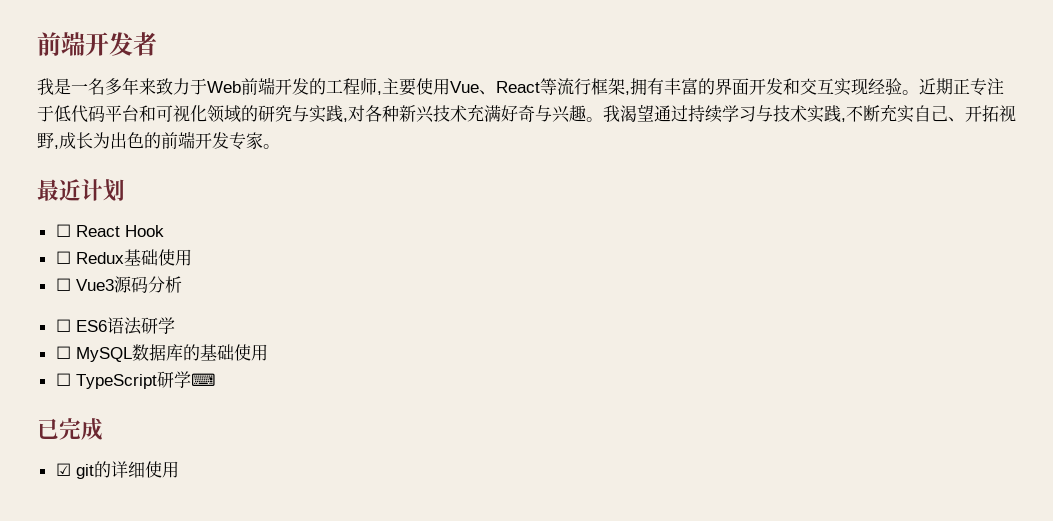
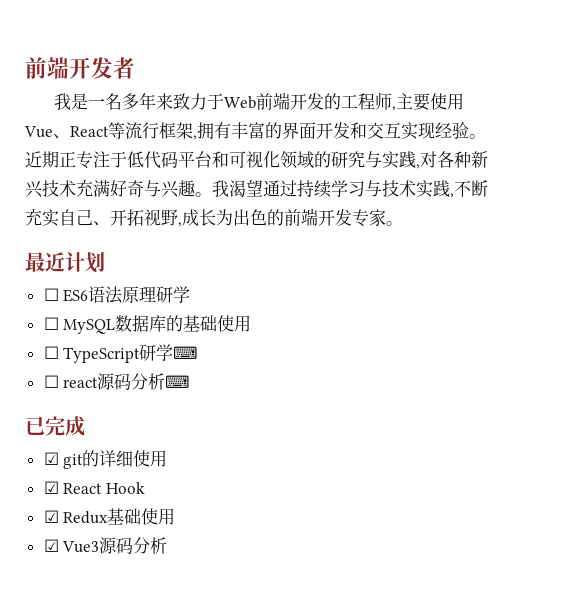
- ☐ React Hook
- ☐ Redux基础使用
- ☐ Vue3源码分析
- ☐ ES6语法研学
+ ☐ ES6语法原理研学
+ ☐ react源码分析⌨
+ ☑ React Hook
+ ☑ Redux基础使用
+ ☑ Vue3源码分析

-=-=-

Every line between the one holding "- ☐ ES6语法研学" and the end of the listing above, inclusive, must be transcribed exactly; omit all others.

[Reply]
- ☐ ES6语法研学
+ ☐ ES6语法原理研学
+ ☐ react源码分析⌨
+ ☑ React Hook
+ ☑ Redux基础使用
+ ☑ Vue3源码分析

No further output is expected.